Kristofferson writes with such emotional insight that you have to believe that he saw a lot of himself in the character as well. As he told CMT in a 2007 interview, Well, there were a lot of people that the pilgrim stood for or that I felt fit into that category, and most of them were people who were serious about songwriting, but an awful lot of us just looked like we were out of work.”

Like all great songwriters, Kristofferson knows just how important those first lines are, so he delivers an opening couplet here that combines telling details with a searing simile to let us know exactly what this Pilgrim is all about:See him wasted on the sidewalk in his jacket and his jeans/ Wearin’ yesterday’s misfortunes like a smile.” With the scene so effectively set, he can go about telling the rest of the story, how this outlaw has seen better days but forges on nonetheless “searchin’ for a shrine he’s never found.”

One of the hallmarks of Kristofferson’s best songs is his ability to make his poetics seem effortless and plainspoken, while his scratchy, deep voice adds an extra patina of integrity to seal the deal. What makes “The Pilgrim” so effective is his ability to both romanticize the character’s rebellious stance without skimping on the damage that he’s done to himself: “Runnin’ from his devils, Lord, and reachin’ for the stars/ And losin’ all he’s loved along the way.”

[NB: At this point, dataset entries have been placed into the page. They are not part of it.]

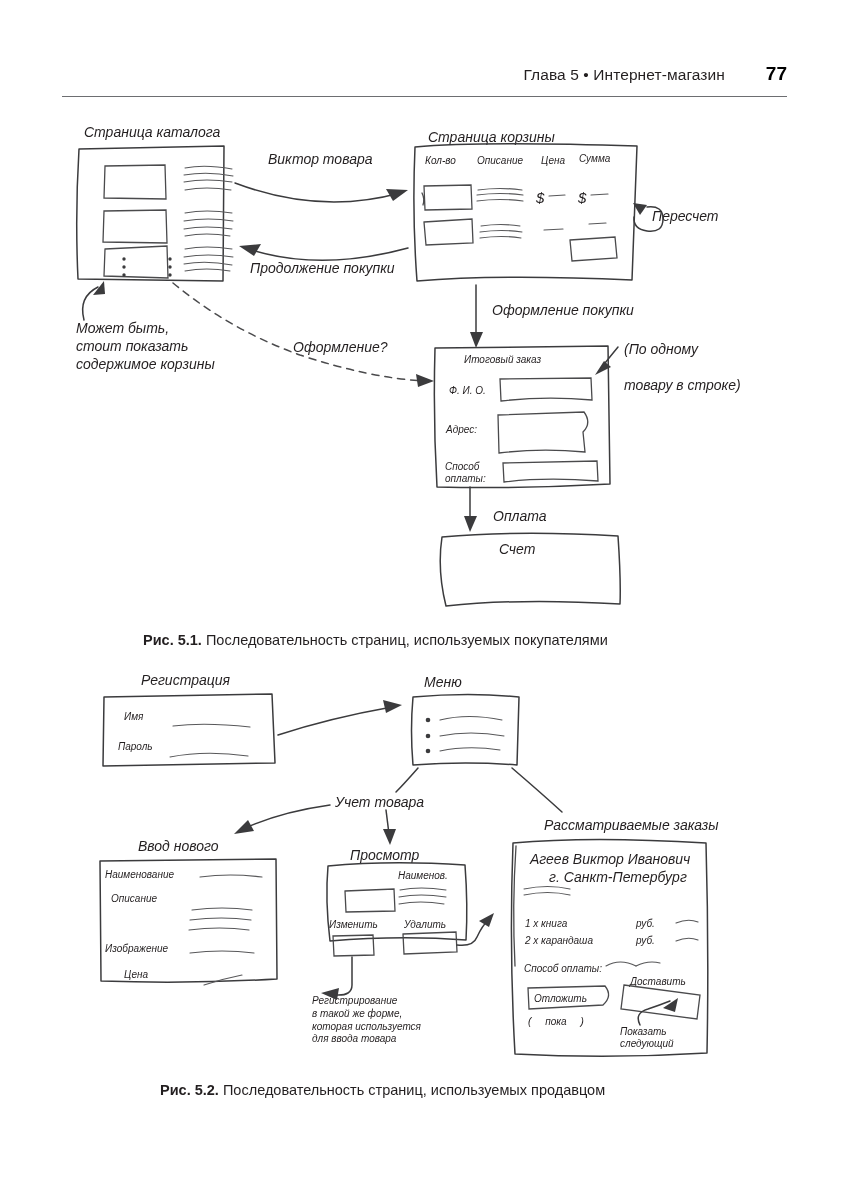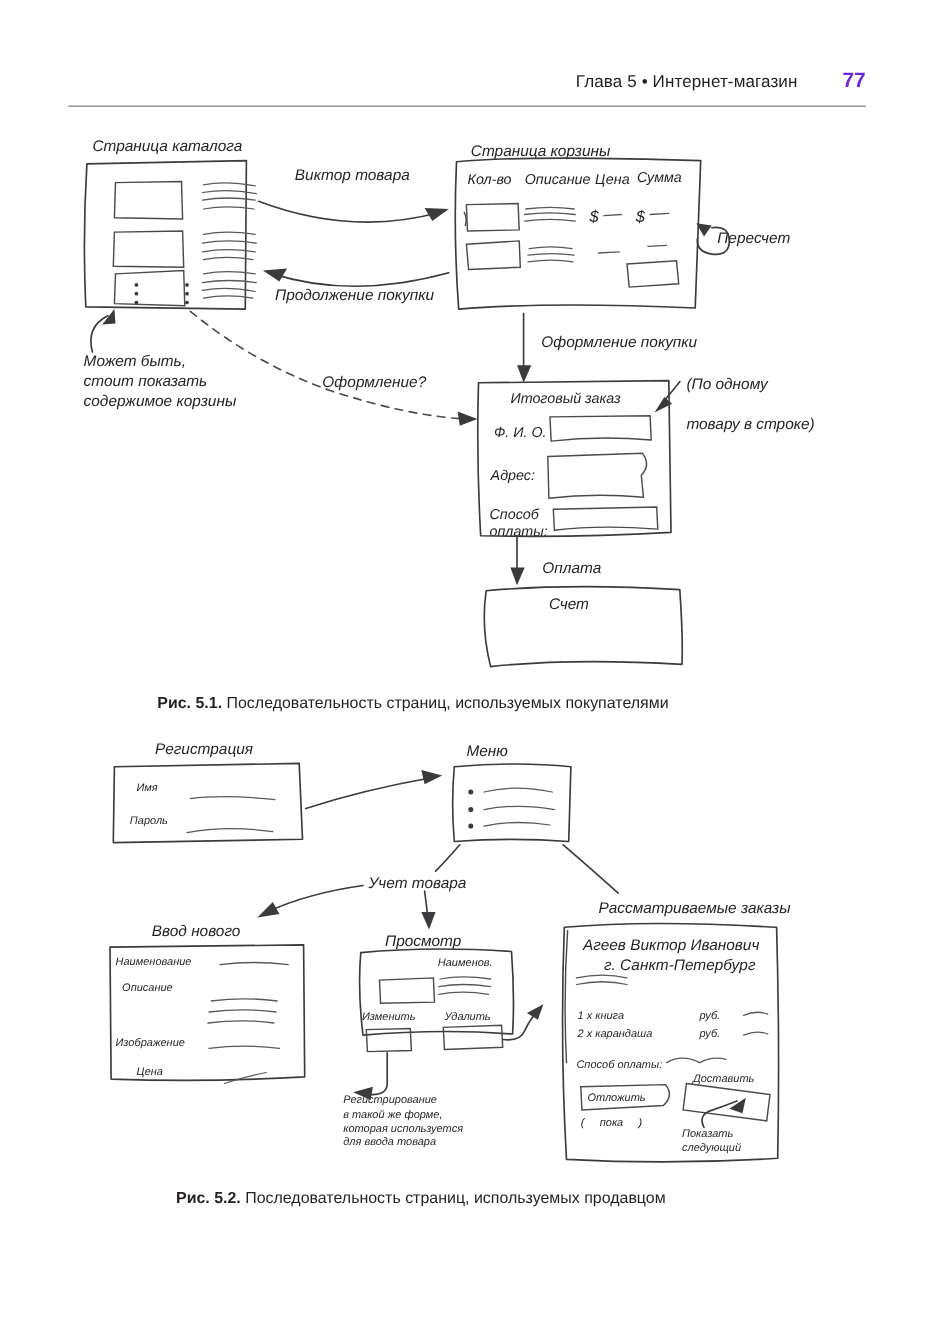--- a/index.html
+++ b/index.html
@@ -16,7 +16,7 @@
     color:#231f20;white-space:nowrap;
   }
   .runhead .pagenum{
-    position:absolute;right:0;top:-3px;font-size:19px;font-weight:bold;color:#6d28d9;
+    position:absolute;right:0;top:-3px;font-size:19px;font-weight:bold;color:#000000;
   }
   .runhead .rule{
     position:absolute;left:0;top:30px;width:725px;height:1.4px;background:#6d6e71;

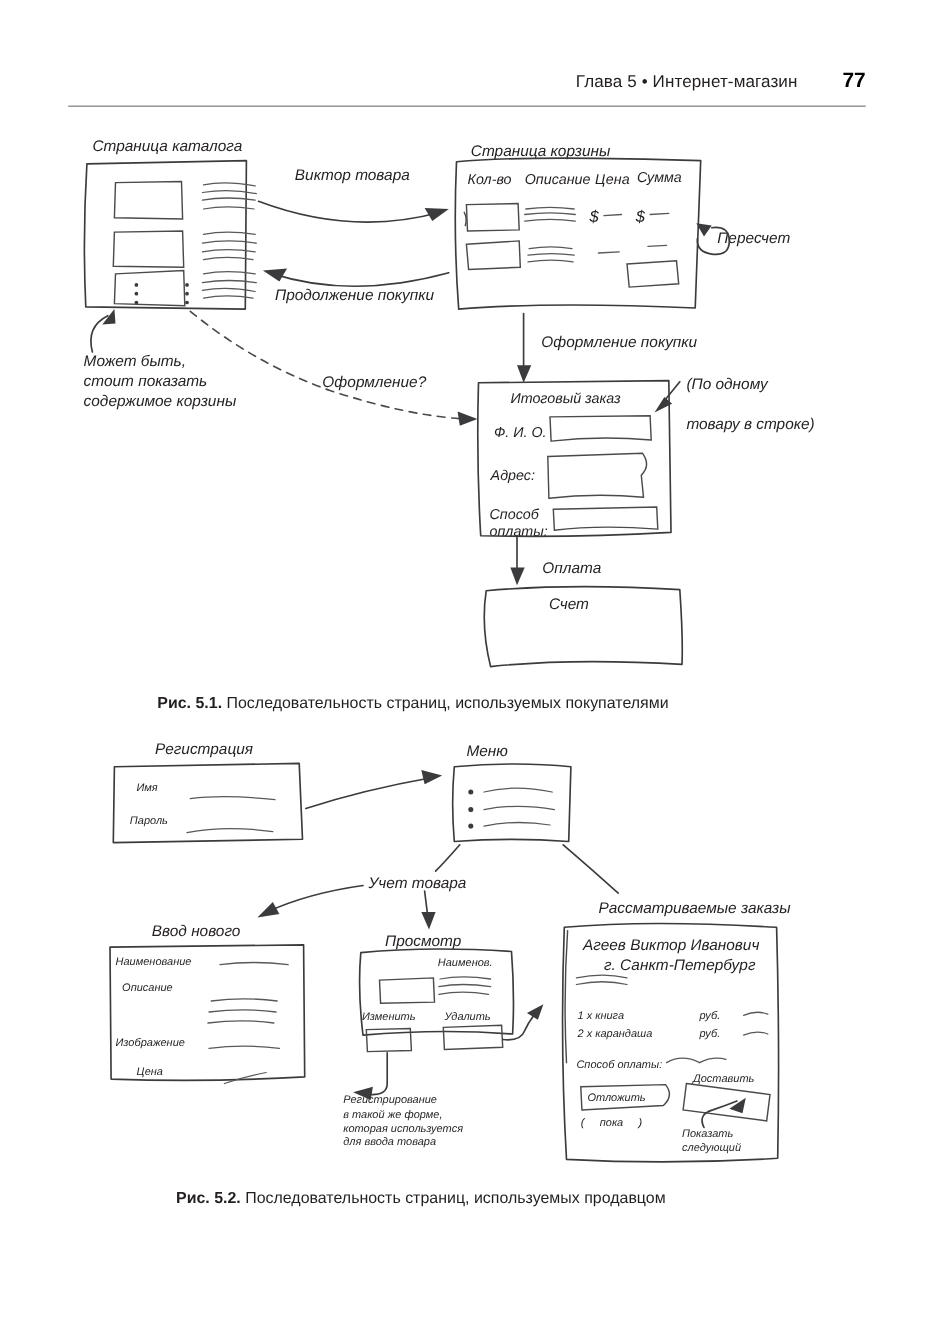--- a/index.html
+++ b/index.html
@@ -33,7 +33,7 @@
     position:absolute;font-style:italic;color:#231f20;white-space:pre;
     font-size:13.5px;line-height:1.28;
   }
-  .lbl.sm{font-size:13px;}
+  .lbl.sm{font-size:10px;}
   .lbl.md{font-size:10px;}
   .lbl.lg{font-size:14px;}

Kristofferson suggests that the character ultimately doesn’t regret his decisions, especially in the final verse when he sings, “The goin’ up was worth the comin’ down.” In the chorus, Kristofferson demonstrates just how much of a “walkin’ contradiction, partly truth and partly fiction” this guy is, using the timbre of his vocal to vacillate between the better angels and the pesky demons that accompany The Pilgrim at every step while he’s “Takin’ every wrong direction on his lonely way back home.”

The title of the song seems a play on the Christian allegory The Pilgrim’s Progress, Kristofferson’s implication being that this guy measures progress in a much different way than the pious. Why he decided that this particular snapshot was “Chapter 33,” well there’s some mystery for you. As for the identity of “The Pilgrim,” it matters not, because Kristofferson’s portrait of him is resonant enough that we know his triumph and heartbreak by song’s end, even if we don’t know his name.